Most impactful AI trends of 2018: the rise of ML Engineering

2019, the year for tool builders

2019, the year for tool builders

The field of Machine Learning (ML) has been consistently evolving since Data Science started gaining traction in 2012. However, I believe 2018 was a critical inflection point in the ML industry. After helping Insight Fellows build dozens of ML products to get roles on applied ML teams and reading through both corporate and academic published research, I’ve seen more need for engineering skills than ever before.

As a field that has consistently toed the line between its origins in academic research and the need to serve customer needs, it has often been hard to reconcile engineering standards with ML models. As both research and applied teams are doubling down on their engineering and infrastructure needs, the nascent field of ML Engineering will build upon 2018’s foundation and truly blossom in 2019.

To illustrate this, I wanted to both:

  • Share back three of the key trends I observed in 2018
  • Draw a parallel to how I think they’ll affect 2019 in three key ways

Three takeaways from 2018

Both in research and industry, ML is growing at a pace that is thrilling and exciting for the future, but can make it hard to get a sense for the direction of the field. Here are three trends I’ve identified from 2018 that I think will have an impact on ML in industry in 2019 and beyond.

1. Redefining representation learning

An Insight AI project presenting a novel photorealistic image generation method

An Insight AI project presenting a novel photorealistic image generation method

One of the most impressive trends in 2018 has been various models’ growing ability to capture increasingly useful information in dense learned representations. Here are a few examples below:

  • Generative Adversarial Networks (GAN) have existed since 2014 and have grown from an exciting research proposition to a cutting edge technique. The ability of these models to learn a condensed representation allows them to be applied as photo-realistic editors (linked above) and style transfer for dance. Recent research is further improving on the quality of these representations.
  • Reinforcement Learning has had a few success stories in 2018 as well. OpenAI’s Dota 2 bot showed great promise, beating semi professional teams. A core part of the work involved reducing a complex game to a smaller learned representation (effectively a list of 1024 numbers, see here for more).
  • Natural Language Processing (NLP) finally got its ImageNet moment in 2018. This past year has been called the year of transfer learning for NLP because of successful approaches in large scale language model pre-training, such as ULMFiT and BERT. Again, the key to these is to consume a large corpus of text such as the entirety of Wikipedia to learn a more useful representation of text.

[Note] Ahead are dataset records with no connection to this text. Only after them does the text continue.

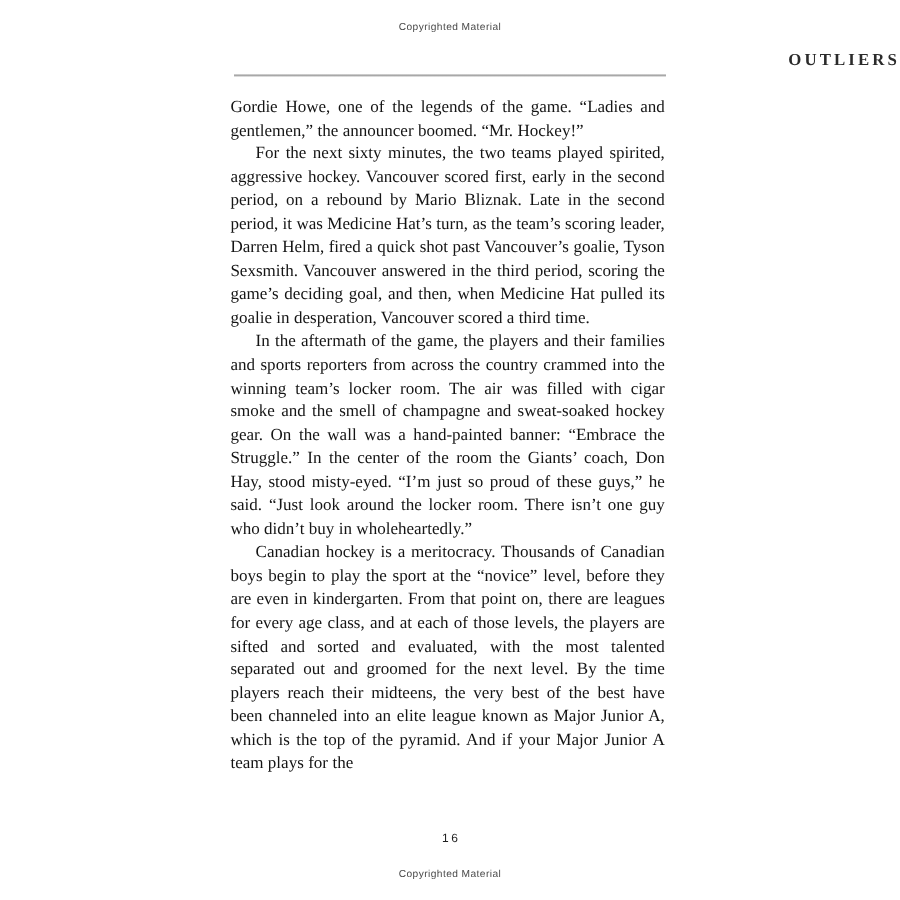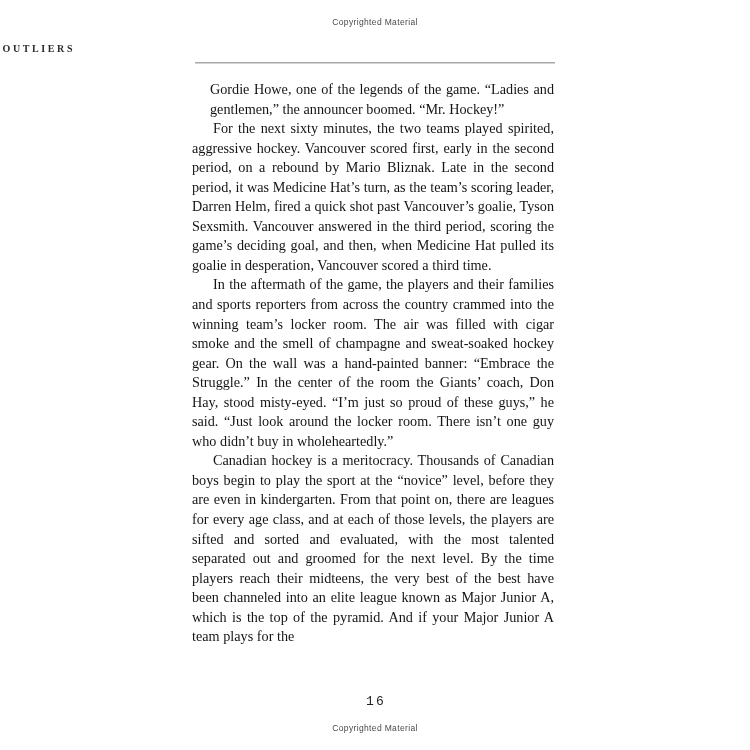--- a/index.html
+++ b/index.html
@@ -47,9 +47,9 @@
     left: 0;
     top: 43px;
     width: 750px;
-    text-align: left;
+    text-align: right;
     font-family: "Liberation Serif", "DejaVu Serif", serif;
-    font-size: 10px;
+    font-size: 14px;
     font-weight: bold;
     letter-spacing: 2.6px;
     color: #2b2b2b;

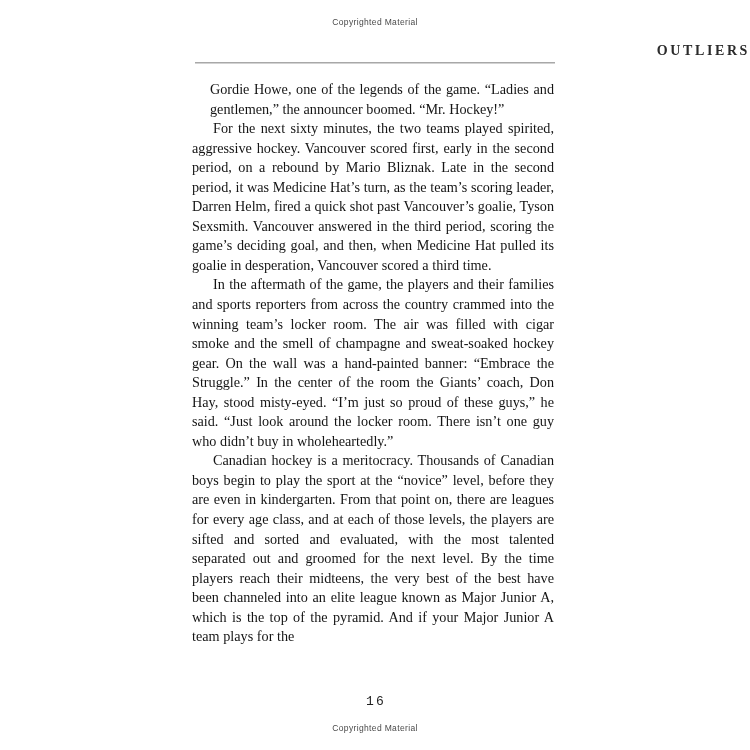--- a/index.html
+++ b/index.html
@@ -88,7 +88,6 @@
   }
   .body-paragraph.first {
     text-indent: 0;
-    margin-left: 18px;
   }
 
   

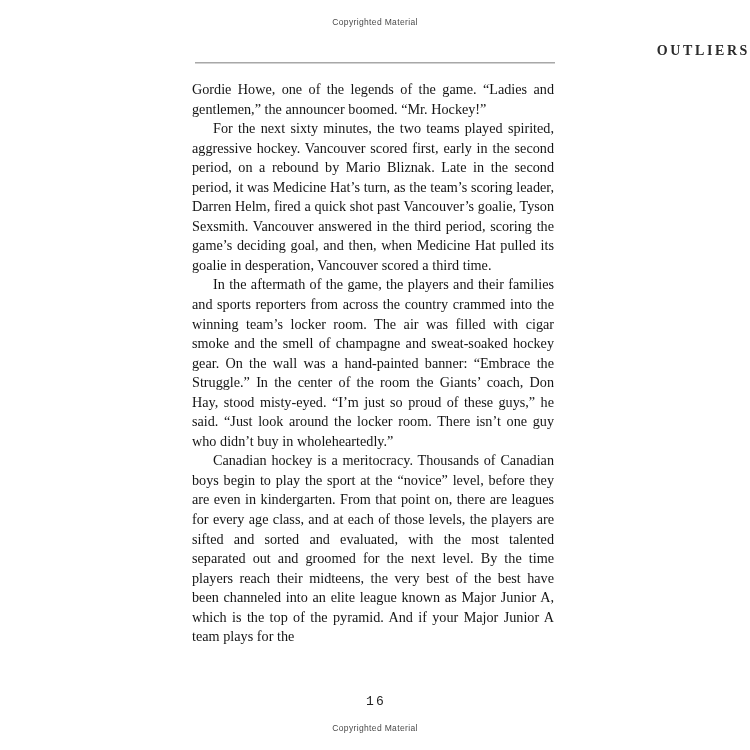--- a/index.html
+++ b/index.html
@@ -97,8 +97,8 @@
     top: 694px;
     width: 750px;
     text-align: center;
-    font-family: Liberation Mono, monospace;
-    font-size: 13px;
+    font-family: Liberation Sans, sans-serif;
+    font-size: 10px;
     letter-spacing: 2.2px;
     text-indent: 2.2px;
     color: #1f1f1f;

Other than the quality of the representations they generate these exciting results have something else in common: they leverage an increasing amount of data and compute, which leads us to our second trend!

2. Scaling up

The scale of compute (credit to OpenAI)

The scale of compute (credit to OpenAI)

In recent years, we have learned that when it comes to performing on well-defined tasks, such as standard datasets or game environments, larger datasets and additional compute will help us push performance further.

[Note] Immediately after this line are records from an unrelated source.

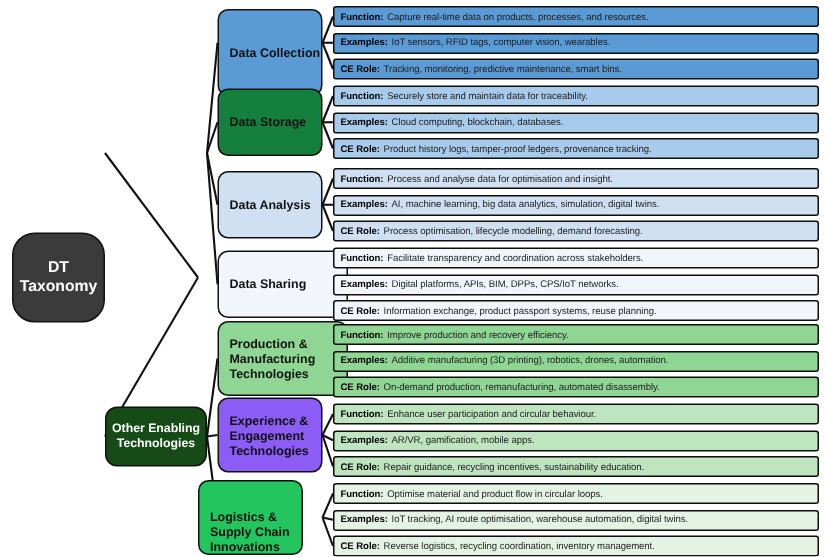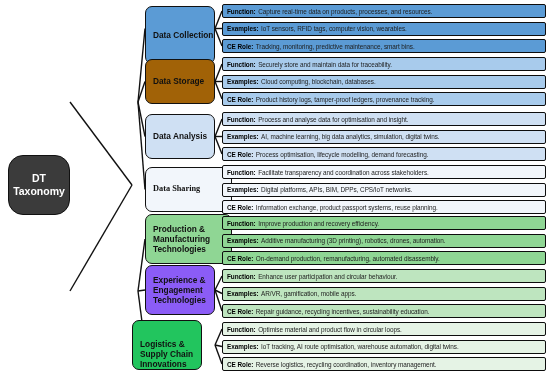--- a/index.html
+++ b/index.html
@@ -118,7 +118,7 @@
       <div class="node node-cat" style="left: 145px; top: 6px; width: 70px; height: 58px; background: rgb(91, 155, 213);">
         <span>Data Collection</span>
       </div>
-      <div class="node node-cat" style="left: 145px; top: 59px; width: 70px; height: 45px; background: #a16207;">
+      <div class="node node-cat" style="left: 145px; top: 59px; width: 70px; height: 45px; background: #15803d;">
         <span>Data Storage</span>
       </div>
       <div class="node node-cat" style="left: 145px; top: 114px; width: 70px; height: 45px; background: rgb(207, 224, 243); align-items: center;">

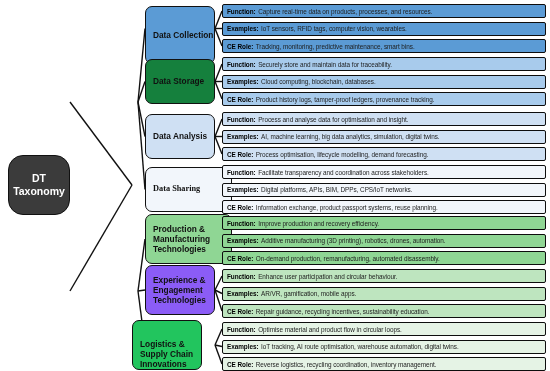--- a/index.html
+++ b/index.html
@@ -124,7 +124,7 @@
       <div class="node node-cat" style="left: 145px; top: 114px; width: 70px; height: 45px; background: rgb(207, 224, 243); align-items: center;">
         <span>Data Analysis</span>
       </div>
-      <div class="node node-cat" style="left: 145px; top: 167px; width: 87px; height: 45px; background: rgb(242, 246, 251); font-family: Liberation Serif, serif;">
+      <div class="node node-cat" style="left: 145px; top: 167px; width: 87px; height: 45px; background: rgb(242, 246, 251);">
         <span>Data Sharing</span>
       </div>
       <div class="node node-cat" style="left: 145px; top: 214px; width: 87px; height: 50px; background: rgb(143, 214, 148); align-items: center;">

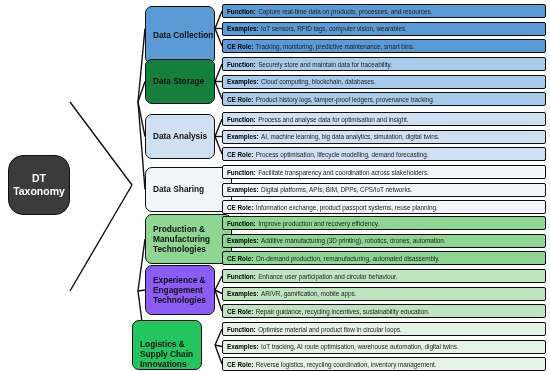--- a/index.html
+++ b/index.html
@@ -113,6 +113,9 @@
   </div>
 
 
+  <div class="node node-branch forest" style="left:70px; top:271px; width:68px; height:40px;">
+    <span>Other Enabling Technologies</span>
+  </div>
 
   <div id="cats">
       <div class="node node-cat" style="left: 145px; top: 6px; width: 70px; height: 58px; background: rgb(91, 155, 213);">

In fact, if we look back to the examples in the representation learning section, they all leveraged a larger dataset or more compute:

  • Many GAN improvements such as BigGAN have relied on massively larger datasets, and training models for longer.
  • OpenAI’s Dota 2 bot plays 180 years worth of games against itself every day during training.
  • NLP models learn better representations by leveraging the entirety of Wikipedia before even starting to train on their actual task!

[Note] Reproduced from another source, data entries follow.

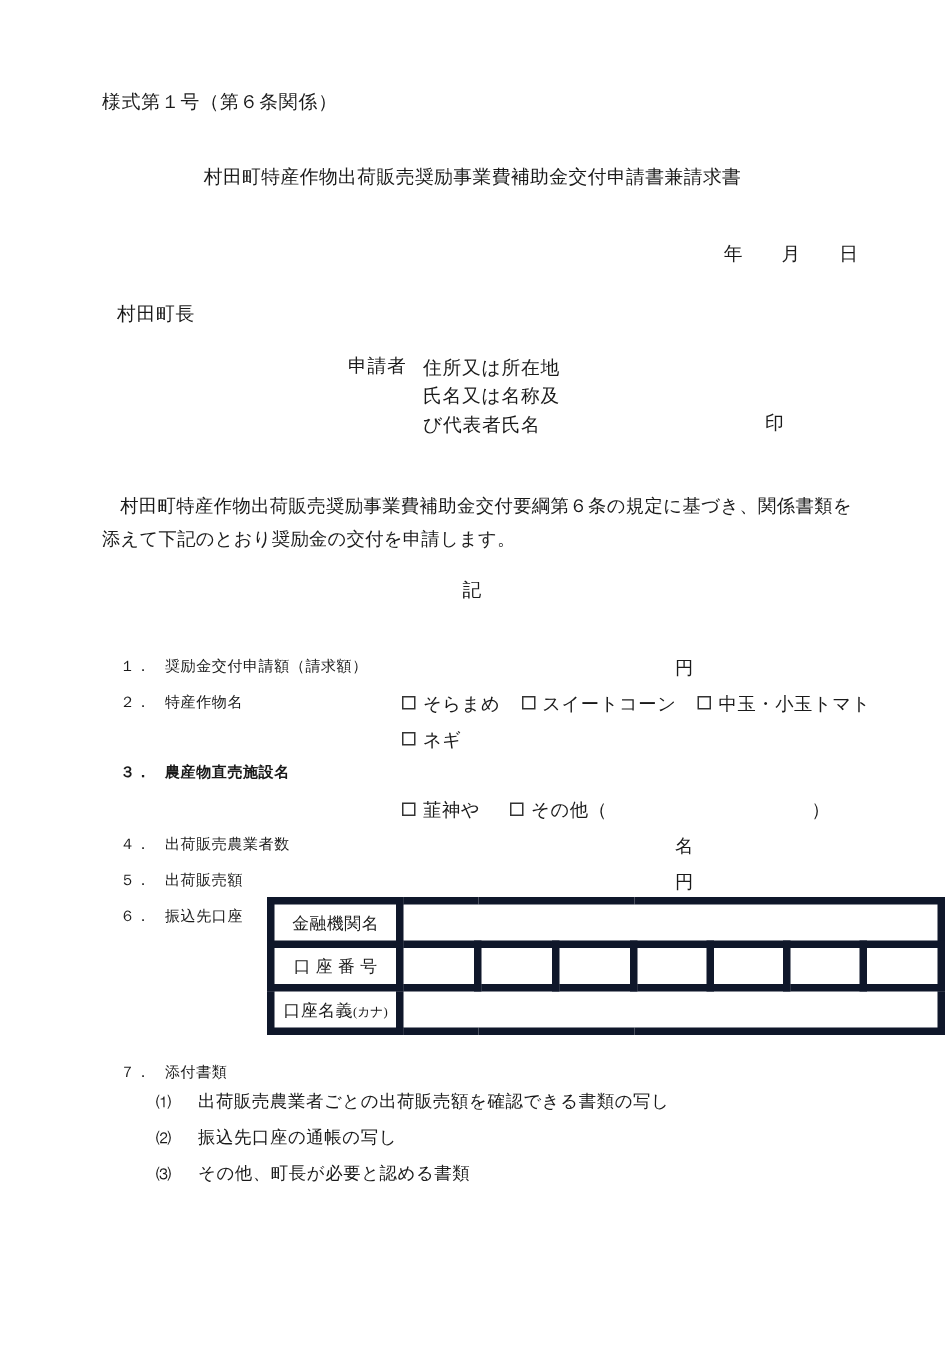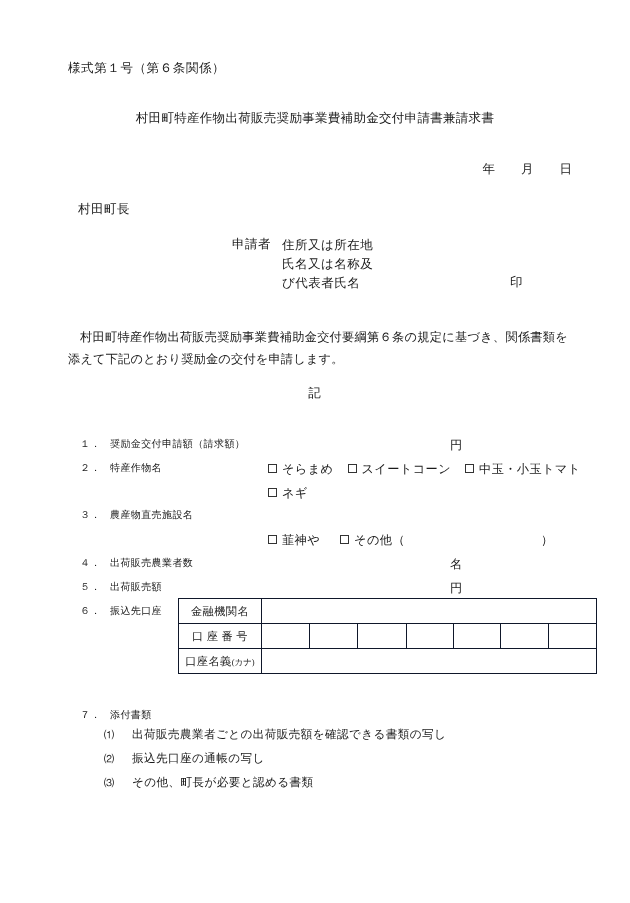--- a/index.html
+++ b/index.html
@@ -95,7 +95,7 @@
   .i1-unit { left: 450px; top: 437px; font-size: 12.2px; }
 
   .i2 { left: 80px; top: 461px; }
-  .i3 { left: 80px; top: 508px; }
+  .i3 { left: 80px; top: 508px; font-weight: bold; }
   .i4 { left: 80px; top: 556px; }
   .i4-unit { left: 450px; top: 556px; font-size: 12.2px; }
   .i5 { left: 80px; top: 580px; }

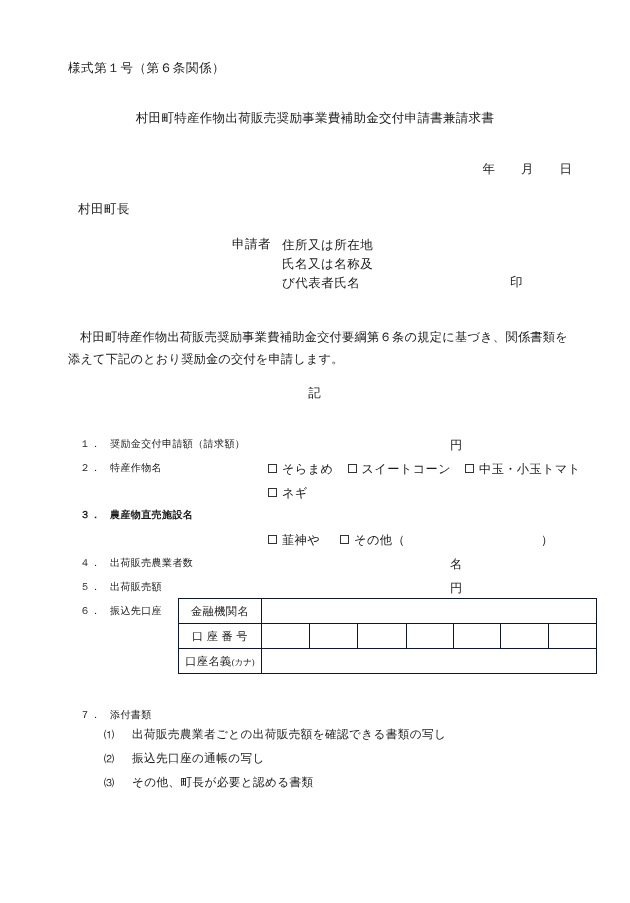--- a/index.html
+++ b/index.html
@@ -132,7 +132,7 @@
     font-size: 11.2px;
   }
   .bank-table td {
-    border: 1px solid #0f172a;
+    border: 5px solid #0f172a;
     height: 24px;
     padding: 0 2px;
     text-align: center;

While the strategy of scaling up has shown promise on academic tasks, this post focuses on practical ML in industry where there is often no standard definition of a task or dataset, and the data distributions we are trying to understand are constantly shifting in nature. This requires an entirely different set of tools.

In fact, the disparity between research results we see today (see video of the dance paper above) and what has been deployed in most products except by a few leading companies points to a wide gap between researchers and well funded teams, and other practitioners and startups.

3. Building internal platforms

An architecture diagram of Uber’s Michelangelo

An architecture diagram of Uber’s Michelangelo

This past year, more companies have started to publicize the scale of the tooling they have built internally to help support their ML efforts. Here are a few personal favorites:

  • Uber released two more articles in their series explaining Michelangelo (one, two and three) which I highly recommend reading.
  • Airbnb shared a very candid and fascinating account of the trials and tribulations of applying Deep Learning to search rankings.
  • Netflix explained the infrastructure they have put in place to use notebooks in production in these two posts.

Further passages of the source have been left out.